To understand this change, we have to look at Lenin's concept of socialism. In "Can the Bolsheviks retain State power?", he says that a state bank is nine tenths of socialism, and that general state book-keeping, general state accounting would be the skeleton of a socialist society. This points to a conception of socialism that is primarily economic, that criticises capitalism as much for its chaos and waste as anything else. Apparently, one of the most important characteristics of a socialist state is its efficiency. This would explain the need for a state-run, top-down regulation of production. The factory committees were on their way to co-ordinating production, and sorting out their supply problems, but such a set-up does not really allow centralised, uniform economy, of the type Lenin thought was essential.

Of course, the Bolsheviks thought there was more to socialism than that. As well as being planned, the economy was to be run, to coin a phrase, "by the proletariat, of the proletariat, and for the proletariat". The proletariat was to take the place of the bourgeoisie at every level of the administration. The fundamental difference between Russian state capitalism, and any western state capitalism was the class background of the rulers and administrators. (This emphasis on class could also be seen in the legal system, where often the most important thing was the class of the accused).
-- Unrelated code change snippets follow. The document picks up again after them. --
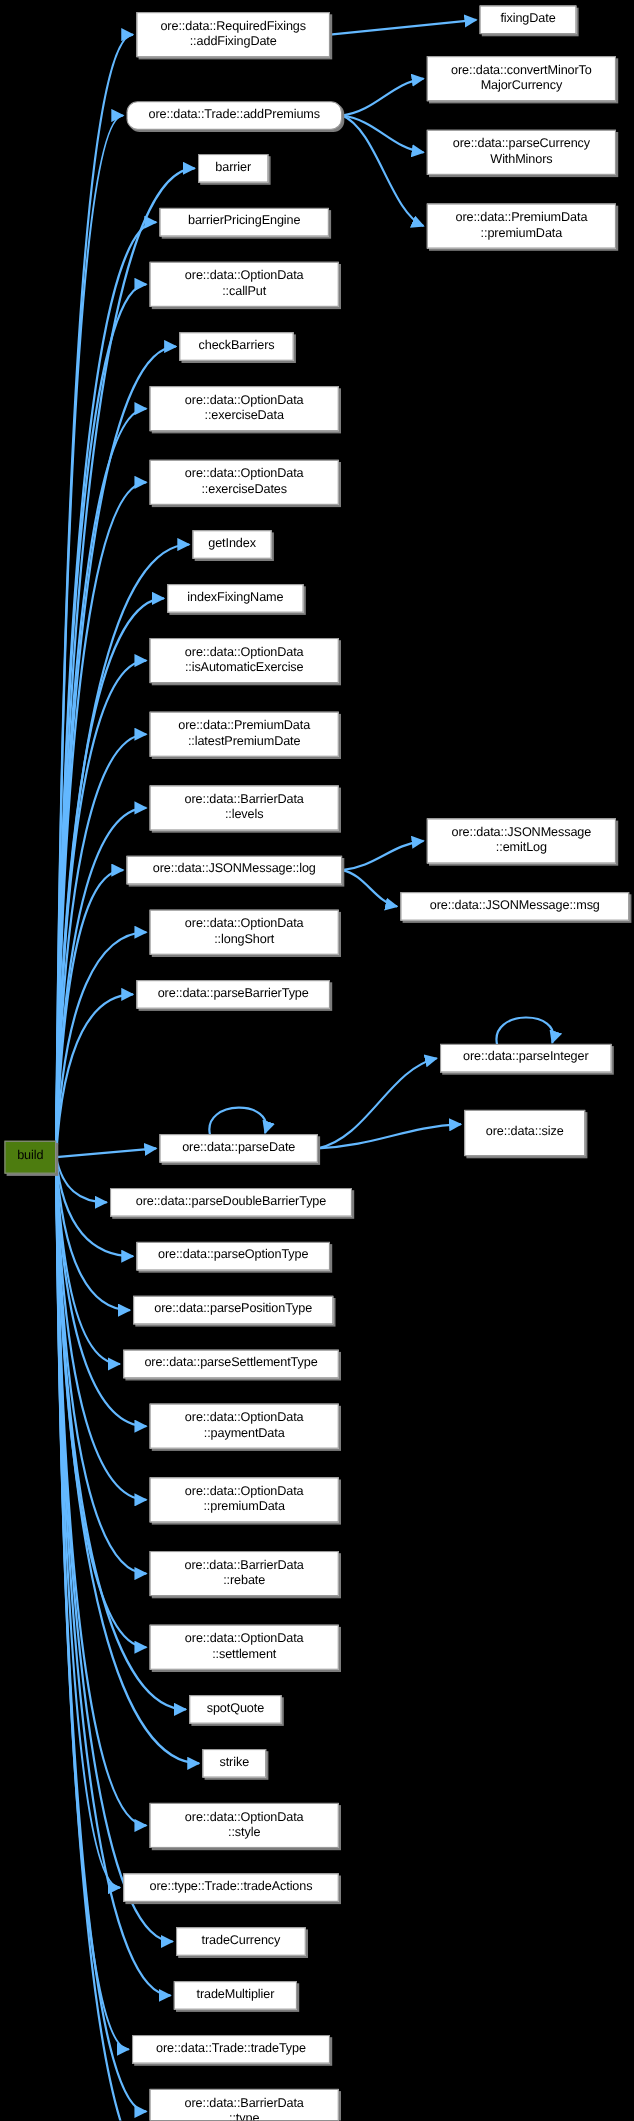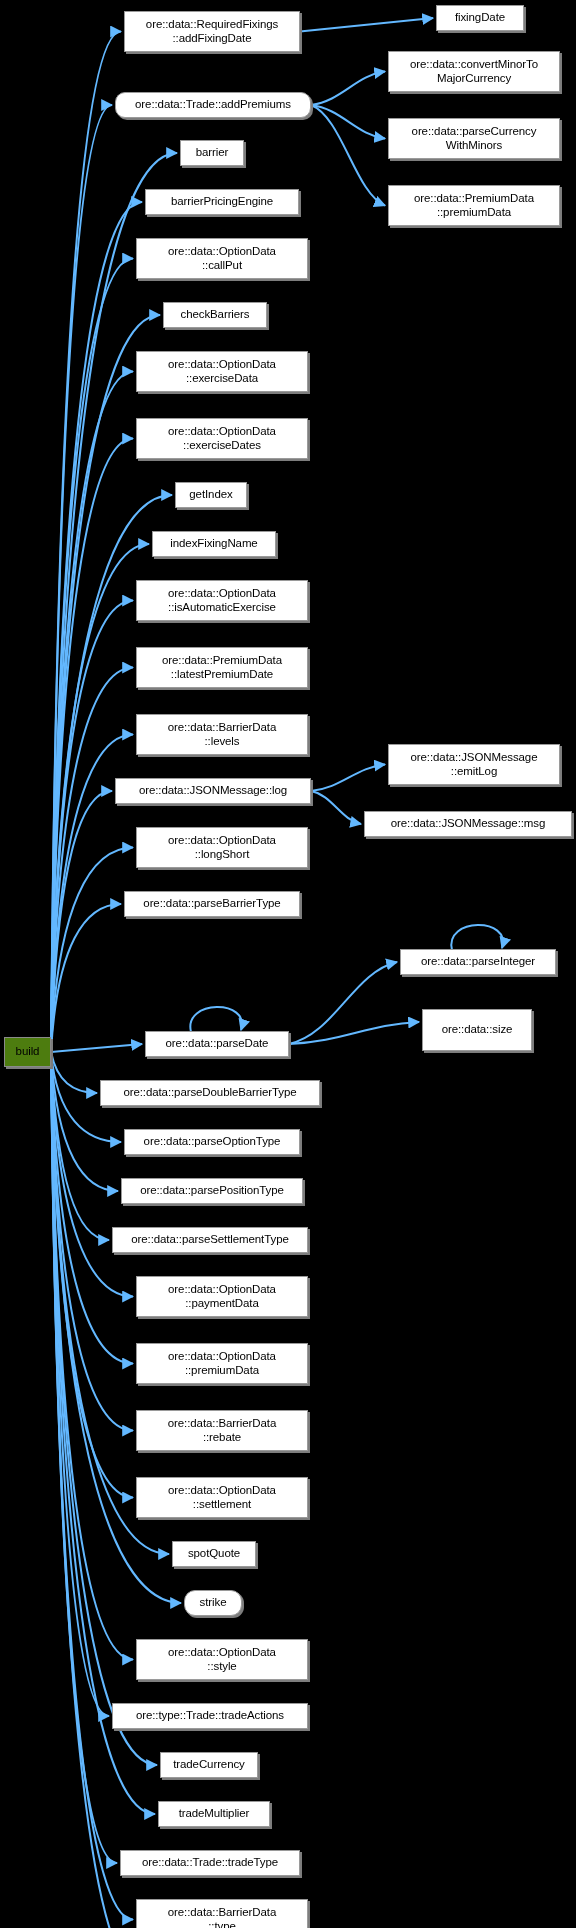"strike" div.node { border-radius: 11px -> none }
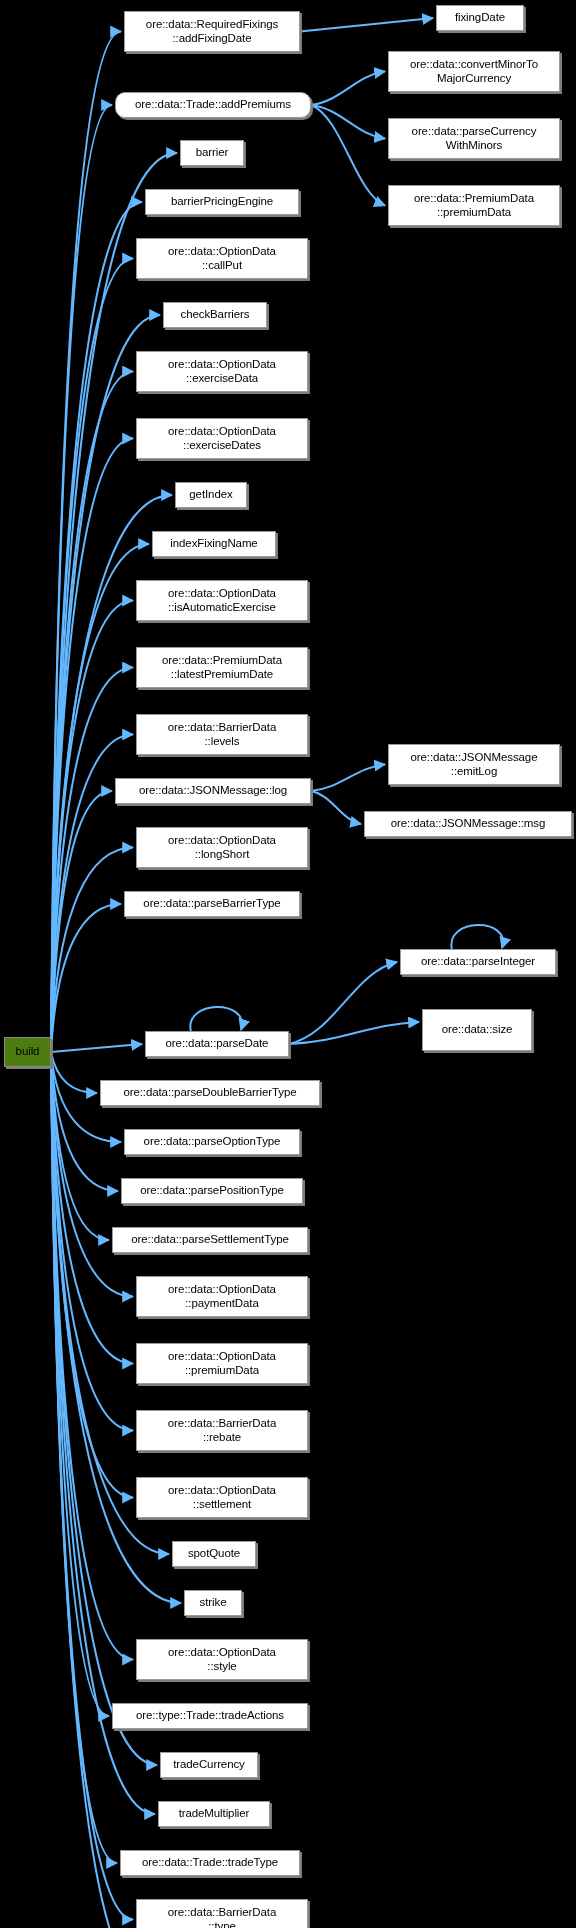"tradeCurrency" div.node { width: 98px -> 118px }
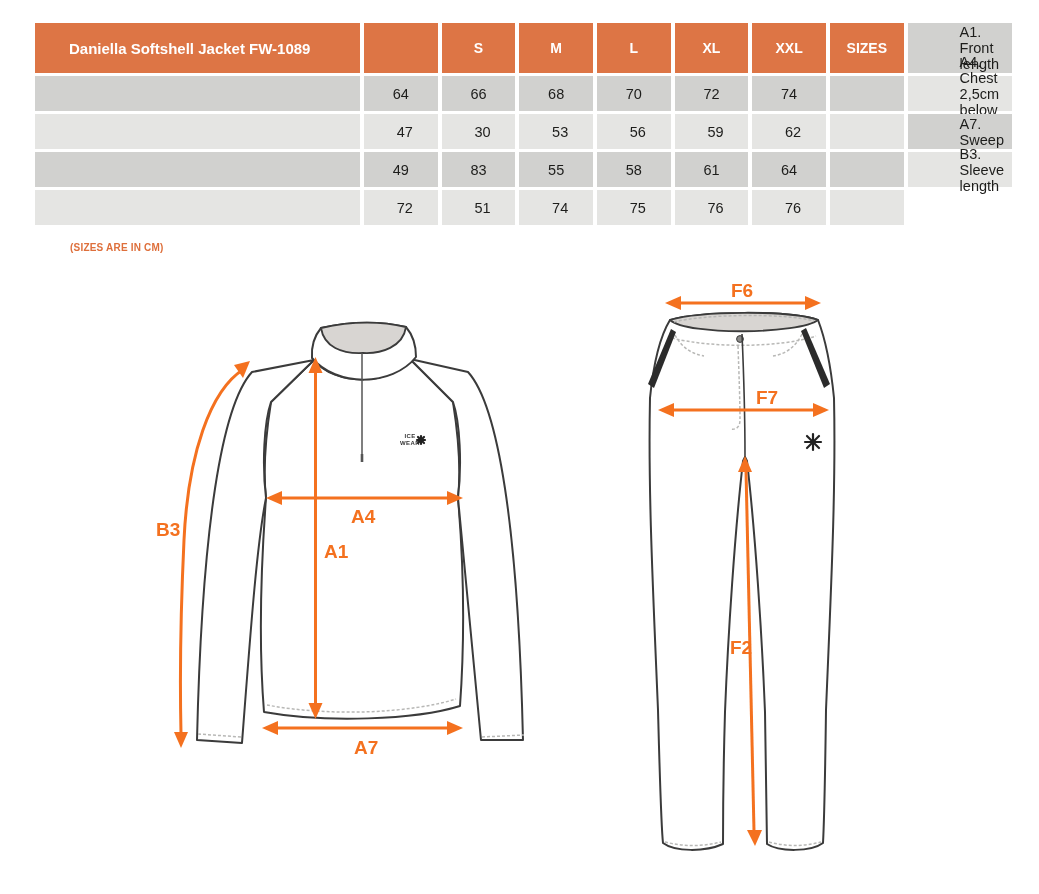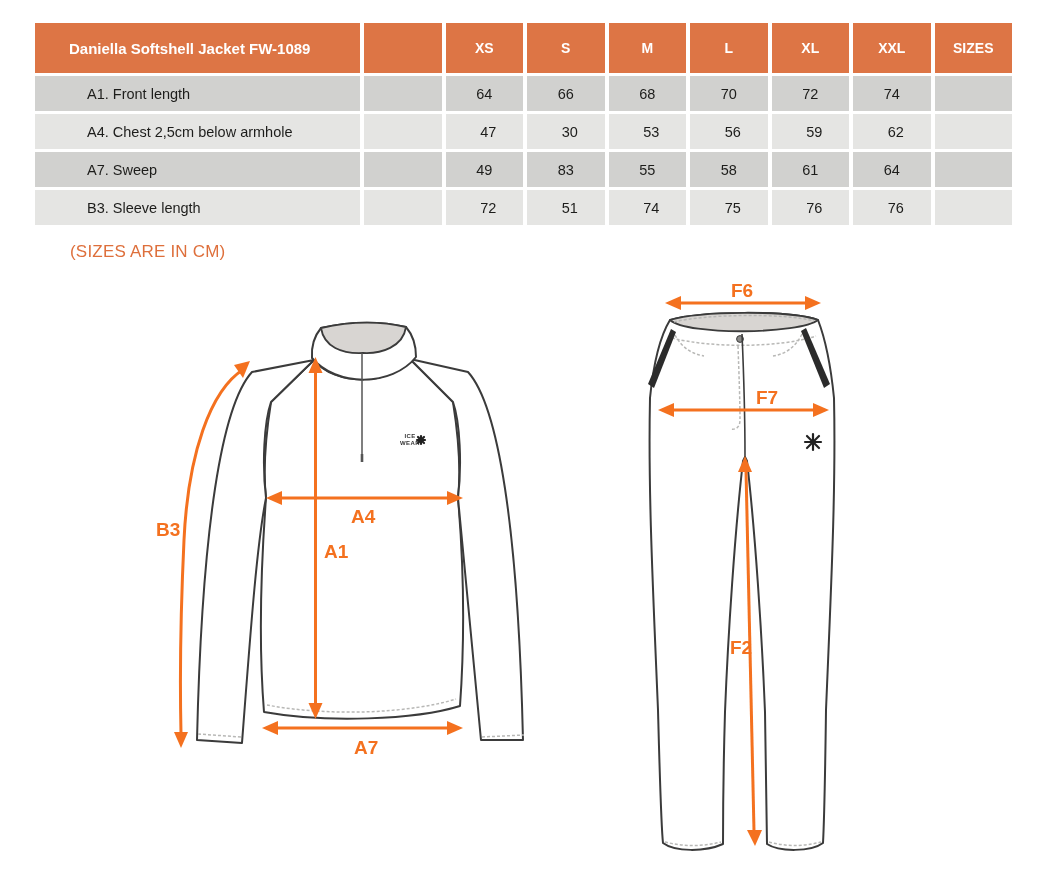"XS" div.cell { html: <div>XS</div> -> none }
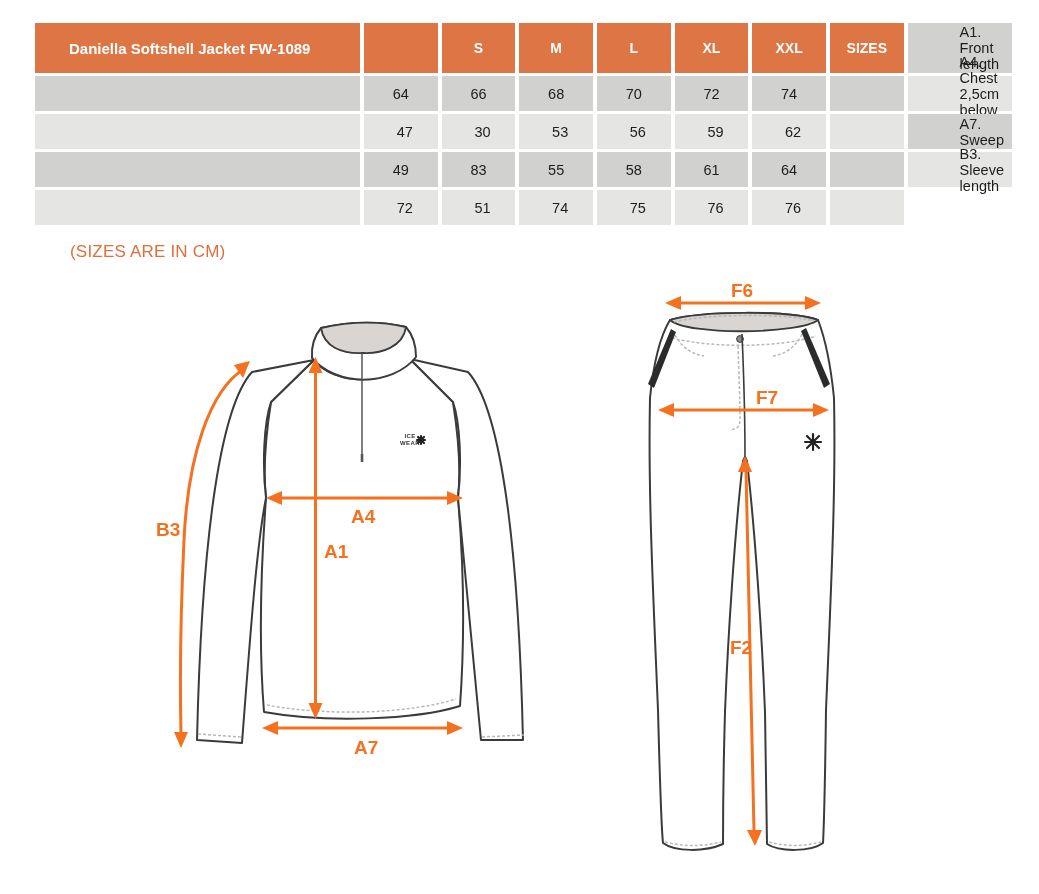"(SIZES ARE IN CM)" .units-note { font-size: 17px -> 10px; font-weight: normal -> bold }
The difficulty with this is that ignores the fundamental question of how the workers would actually govern, or, in this case, how production would be organised. The factory committees were under the direct control of the workers, and an economic system that build on this base could have stayed under their control. When they were overruled and ignored by the government, it was the voice of the workers that was being overruled, the workers that were being ignored. Yes, the government was made up of workers, but the situation was not so much the dictatorship of the proletariat, as the dictatorship of some proletarians.

CONCLUSION

While the events outlined in this talk were occurring, revolutionary Russia was going through many changes. The dissolution of the Constituent Assembly, the signing of the treaty of Brest-Litovsk, the beginnings of the repression of other left-wing parties, the setting-up of the Cheka, changes which seem to overshadow the demise of the factory committees, and the rise of the centrally-planned economy. But the direct control of workers over the conditions of their work, through the management of their workplaces is surely a key issue for any revolutionary, and the stance of the Bolsheviks on the Bolsheviks on this issue is echoed in many other areas. As anarchists, we say that workers control must mean real control, over all aspects of their lives, and that the only way to ensure that this control remains in their hands is through building from the bottom up, working through the organs which are closest to the workers, and organising those systems which can be controlled from below. The state is none of these, and seizing state power means ruling out any real democracy, leading to a dictatorship, however benign, not of the class, but of a minority.